SWE-fficiency benchmark implementation by 18jeffreyma · Pull Request #11716 · OpenHands/OpenHands

18jeffreyma · 2025-11-12T14:17:09Z

Summary of PR

Adding SWE-fficiency inference implementation to OpenHands benchmark. https://swefficiency.com/

Change Type

Bug fix
[ x ] New feature
Breaking change
Refactor
Other (dependency update, docs, typo fixes, etc.)

Checklist

[ x ] I have read and reviewed the code and I understand what the code is doing.
I have tested the code to the best of my ability and ensured it works as expected.

Fixes

In addition to addding benchmark implementation, this change also fixes an issue with parallel evaluation (where one finish evaluation would crash others). This was due to one eval finishing and terminating other containers when rm_all_containers is True.

Release Notes

[ x ] Include this change in the Release Notes.

This reverts commit d121465.

enyst · 2025-11-12T20:23:10Z

Hey @18jeffreyma this is great and so fast, thank you! However, please note that this is the directory for OpenHands V0. We are transitioning to the next major version, OpenHands V1, and we have another repo, benchmarks, for V1. I understand that SWE-fficiency was run on V0? At this time, we are already using the new repo…

I’m just concerned that under the current transition, maybe you wouldn’t actually want to put work in adapting to this repo… 😓 unless I’m missing something and you are sure this should be here.

18jeffreyma · 2025-11-12T20:25:22Z

ah thanks for the catch! I forked OpenHands back in March well before the migration. Is there a guide to the new repository I can instead rebase against?

Happy to implement a V1 version and keep this fork for historical purposes, and instead have a new implementation this be part of the new V1 if you can share more details on differences?

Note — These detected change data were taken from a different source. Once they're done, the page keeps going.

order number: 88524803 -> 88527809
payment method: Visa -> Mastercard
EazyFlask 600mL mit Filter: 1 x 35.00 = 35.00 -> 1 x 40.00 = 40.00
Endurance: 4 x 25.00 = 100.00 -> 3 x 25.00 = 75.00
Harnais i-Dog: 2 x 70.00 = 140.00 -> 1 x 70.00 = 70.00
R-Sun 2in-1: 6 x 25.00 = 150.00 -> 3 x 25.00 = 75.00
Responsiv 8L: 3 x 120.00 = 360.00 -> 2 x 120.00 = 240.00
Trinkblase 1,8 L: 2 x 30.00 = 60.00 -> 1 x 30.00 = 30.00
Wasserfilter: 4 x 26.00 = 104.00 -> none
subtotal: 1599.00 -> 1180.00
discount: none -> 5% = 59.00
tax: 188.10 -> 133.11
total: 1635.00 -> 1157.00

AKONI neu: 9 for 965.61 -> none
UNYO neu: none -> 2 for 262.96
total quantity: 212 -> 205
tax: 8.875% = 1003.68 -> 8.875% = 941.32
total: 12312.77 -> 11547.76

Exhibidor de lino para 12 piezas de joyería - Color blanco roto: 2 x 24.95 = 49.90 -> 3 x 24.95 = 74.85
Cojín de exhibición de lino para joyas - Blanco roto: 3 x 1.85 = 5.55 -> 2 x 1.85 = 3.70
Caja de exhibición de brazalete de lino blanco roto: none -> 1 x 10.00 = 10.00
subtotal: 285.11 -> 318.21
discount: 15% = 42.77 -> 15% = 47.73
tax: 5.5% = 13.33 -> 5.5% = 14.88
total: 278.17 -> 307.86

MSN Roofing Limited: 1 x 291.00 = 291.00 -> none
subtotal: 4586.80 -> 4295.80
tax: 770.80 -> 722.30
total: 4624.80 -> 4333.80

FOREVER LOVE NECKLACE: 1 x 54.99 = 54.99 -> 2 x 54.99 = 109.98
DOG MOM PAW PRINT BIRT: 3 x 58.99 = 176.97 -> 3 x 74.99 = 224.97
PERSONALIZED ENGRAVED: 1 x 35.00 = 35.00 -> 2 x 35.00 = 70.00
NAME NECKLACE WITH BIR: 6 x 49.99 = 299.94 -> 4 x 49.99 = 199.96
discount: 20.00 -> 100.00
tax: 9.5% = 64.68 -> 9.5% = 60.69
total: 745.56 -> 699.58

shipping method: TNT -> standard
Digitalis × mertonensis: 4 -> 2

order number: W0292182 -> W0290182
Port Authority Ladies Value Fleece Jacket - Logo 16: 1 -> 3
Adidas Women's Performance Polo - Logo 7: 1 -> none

enyst · 2025-11-12T20:35:34Z

V1 is a major architectural rebuild of OpenHands, based on agent-sdk

the benchmarks are in this benchmarks repo
arxiv paper documenting V1 agent-sdk: The OpenHands Software Agent SDK

Cc: @juanmichelini and @xingyaoww know better what changes the benchmark code adaptation needed

neubig

Hi @18jeffreyma , I think we can merge in this for now. We're eventually going to port over the benchmarks to the new https://github.com/OpenHands/benchmarks repo, but I think having this documented is better than not (and porting might take a little bit).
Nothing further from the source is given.